**Records supplied**

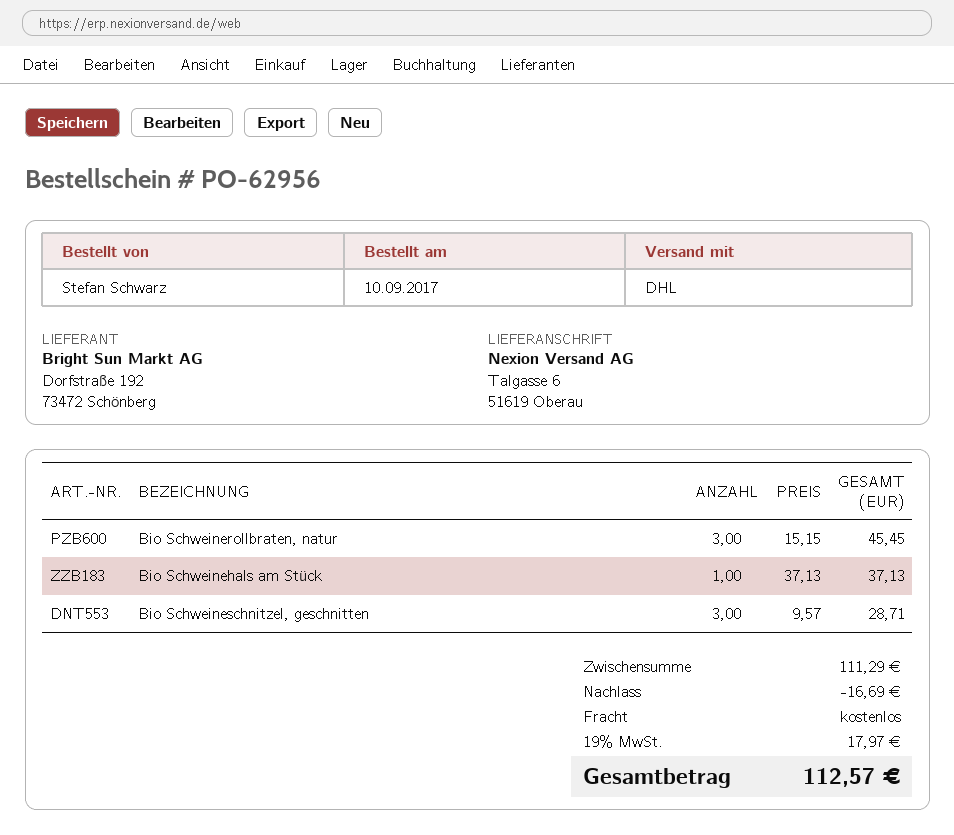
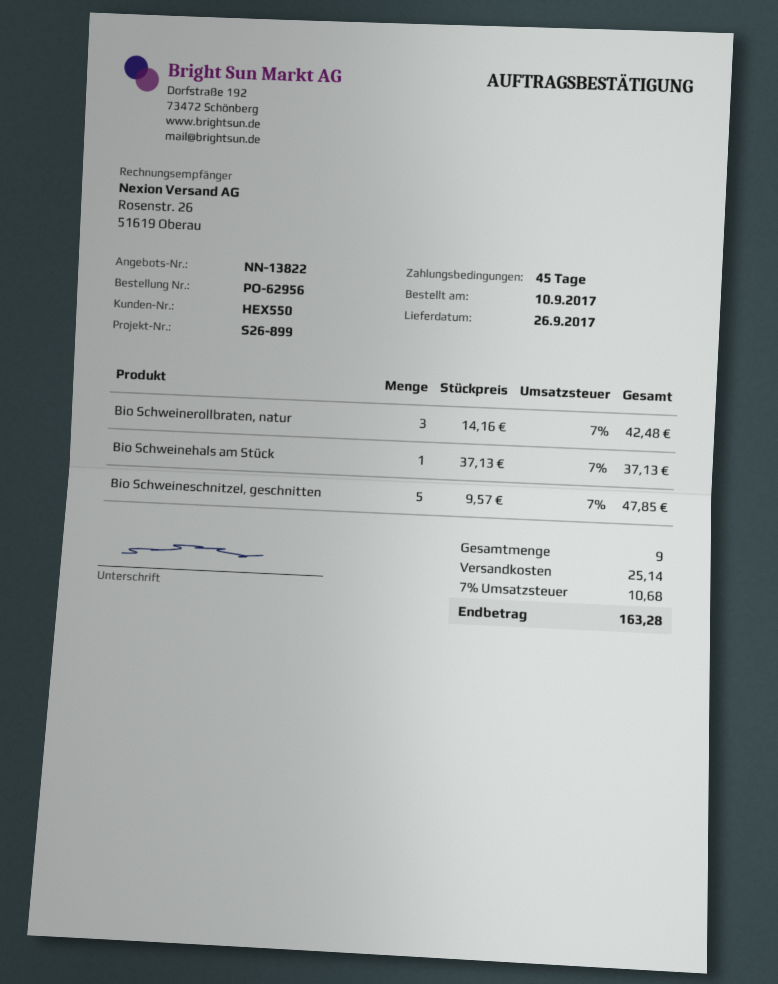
Bio Schweinerollbraten, natur: 3 x 15.15 = 45.45 -> 3 x 14.16 = 42.48
Bio Schweineschnitzel, geschnitten: 3 x 9.57 = 28.71 -> 5 x 9.57 = 47.85
discount: 16.69 -> none
shipping: 0.00 -> 25.14
tax: 19% = 17.97 -> 7% = 10.68
total: 112.57 -> 163.28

**Task statement**
Restate the records above exactly, less any pictures.

**Exercise answer**
Bio Schweinerollbraten, natur: 3 x 15.15 = 45.45 -> 3 x 14.16 = 42.48
Bio Schweineschnitzel, geschnitten: 3 x 9.57 = 28.71 -> 5 x 9.57 = 47.85
discount: 16.69 -> none
shipping: 0.00 -> 25.14
tax: 19% = 17.97 -> 7% = 10.68
total: 112.57 -> 163.28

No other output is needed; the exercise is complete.